» What is needed
When you reach the line in the listing below that contains "- The 47-event", begin returning lines exactly as written, and stop after the line that contains "- 2. Literature". Return no other lines.

· · · · ·

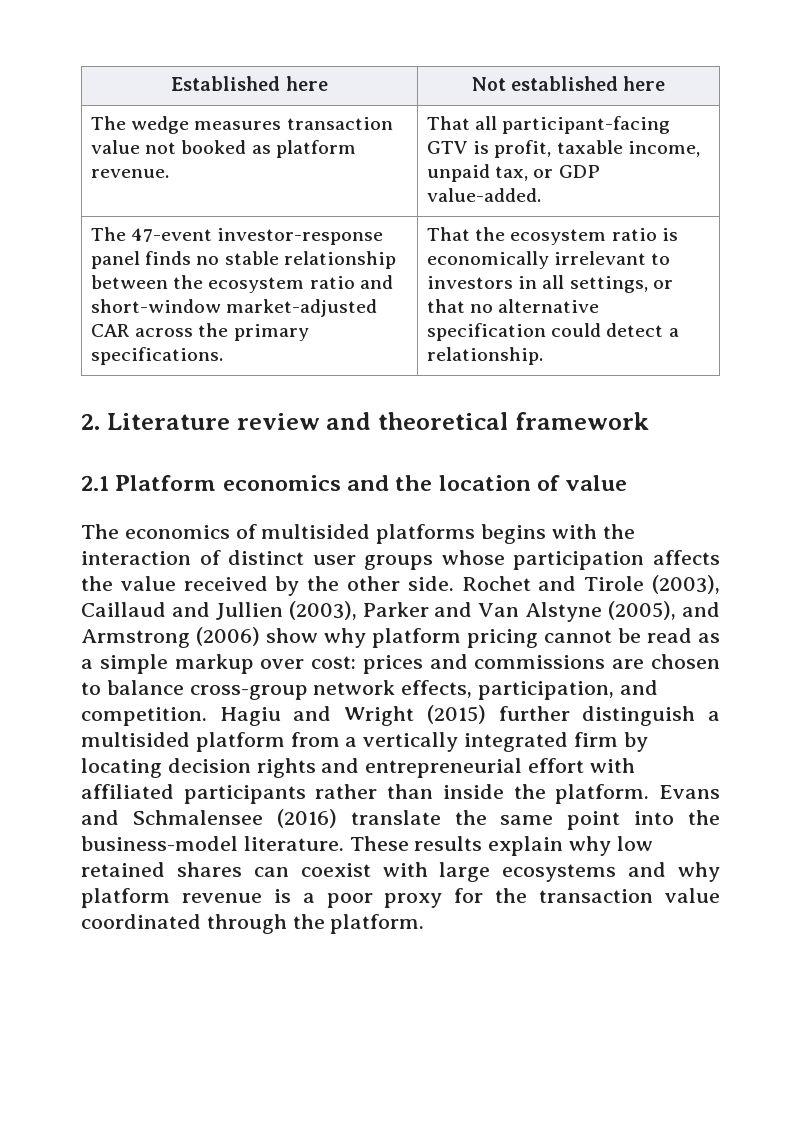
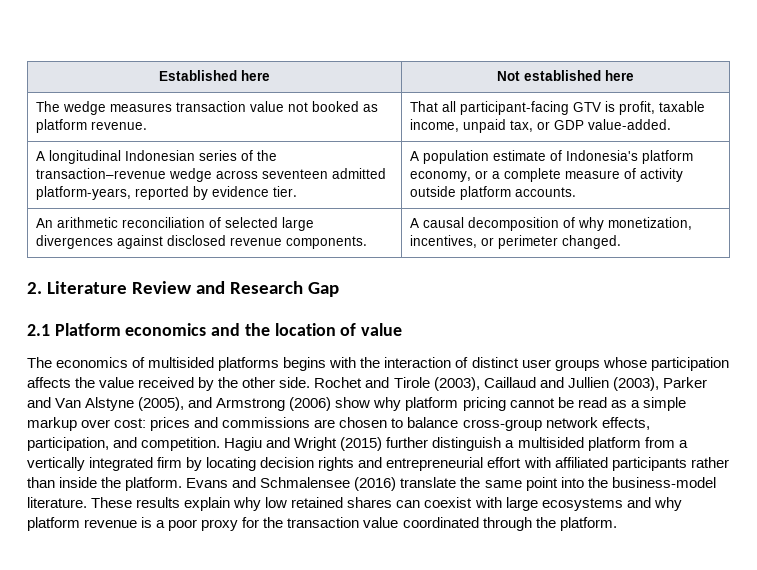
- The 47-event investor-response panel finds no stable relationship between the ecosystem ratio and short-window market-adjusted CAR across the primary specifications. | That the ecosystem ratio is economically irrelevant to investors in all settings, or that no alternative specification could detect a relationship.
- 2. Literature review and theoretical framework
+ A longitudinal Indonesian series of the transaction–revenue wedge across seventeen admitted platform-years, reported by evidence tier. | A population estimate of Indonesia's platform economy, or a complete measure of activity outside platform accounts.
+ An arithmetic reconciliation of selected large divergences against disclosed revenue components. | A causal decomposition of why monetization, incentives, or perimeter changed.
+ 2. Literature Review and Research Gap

· · · · ·

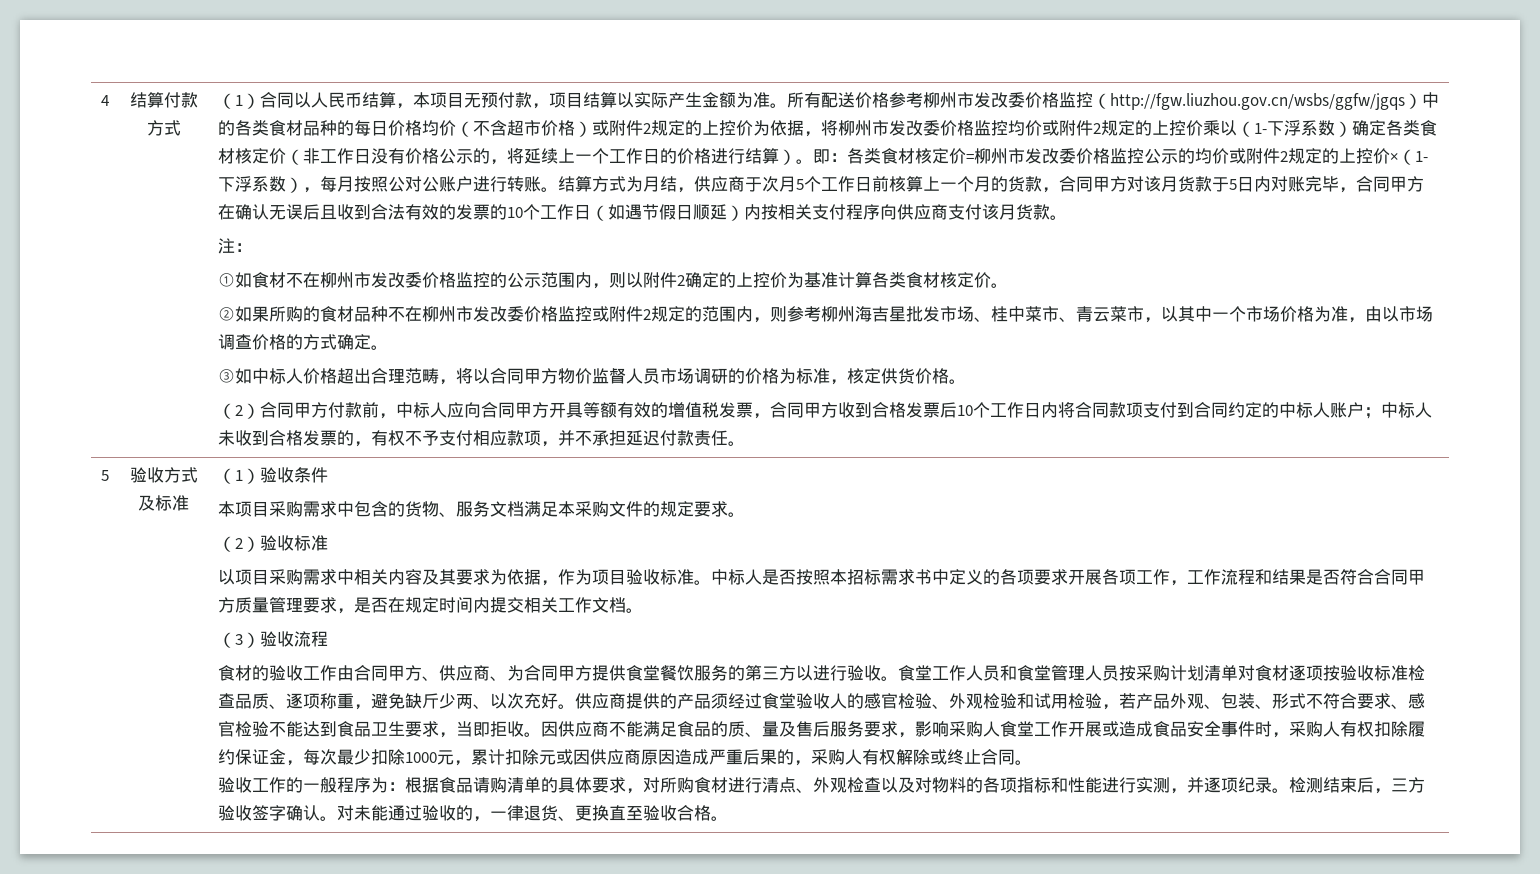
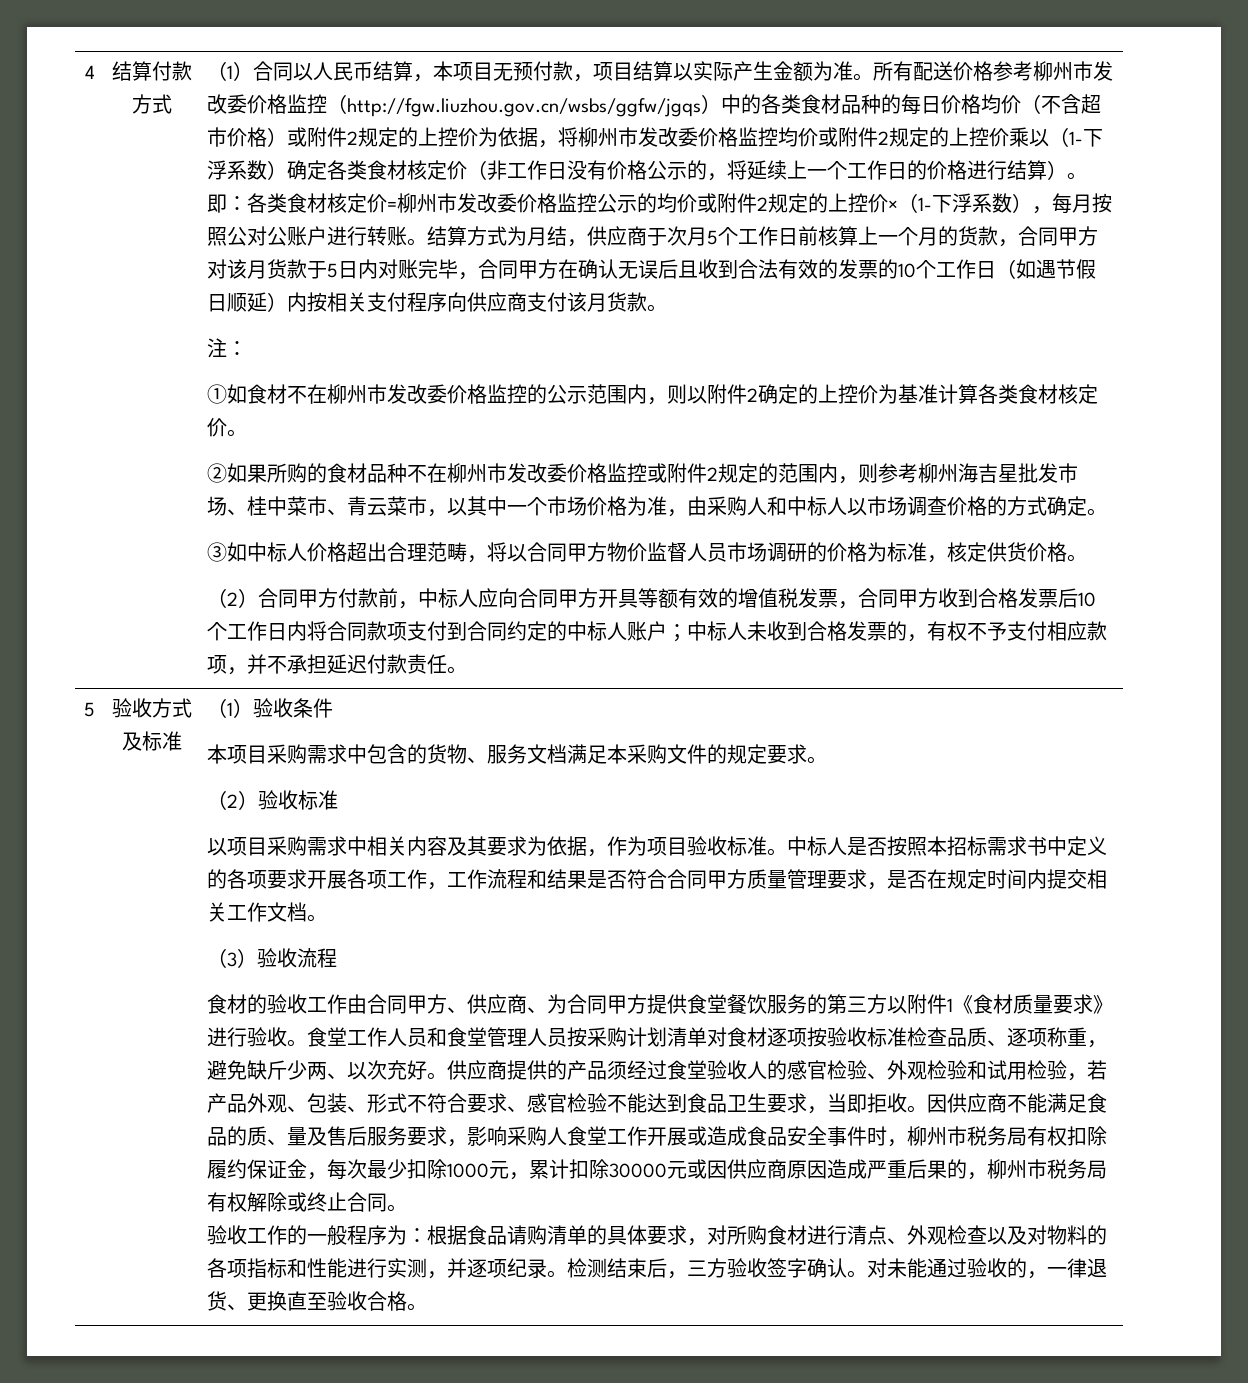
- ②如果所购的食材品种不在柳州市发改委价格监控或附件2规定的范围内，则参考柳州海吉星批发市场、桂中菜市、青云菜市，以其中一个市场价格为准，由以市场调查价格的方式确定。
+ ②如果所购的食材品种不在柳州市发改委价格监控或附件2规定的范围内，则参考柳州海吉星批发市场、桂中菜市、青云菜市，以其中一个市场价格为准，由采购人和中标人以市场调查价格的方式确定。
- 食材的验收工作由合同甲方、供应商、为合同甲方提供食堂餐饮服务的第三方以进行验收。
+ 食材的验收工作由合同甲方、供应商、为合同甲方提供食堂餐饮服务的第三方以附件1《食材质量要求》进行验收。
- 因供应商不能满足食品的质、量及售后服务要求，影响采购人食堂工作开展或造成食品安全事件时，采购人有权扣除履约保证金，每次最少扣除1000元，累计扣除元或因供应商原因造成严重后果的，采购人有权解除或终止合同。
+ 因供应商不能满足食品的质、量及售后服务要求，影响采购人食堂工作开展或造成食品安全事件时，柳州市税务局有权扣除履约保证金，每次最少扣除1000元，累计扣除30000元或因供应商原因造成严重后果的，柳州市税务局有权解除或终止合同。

· · · · ·

» The completed task
- The 47-event investor-response panel finds no stable relationship between the ecosystem ratio and short-window market-adjusted CAR across the primary specifications. | That the ecosystem ratio is economically irrelevant to investors in all settings, or that no alternative specification could detect a relationship.
- 2. Literature review and theoretical framework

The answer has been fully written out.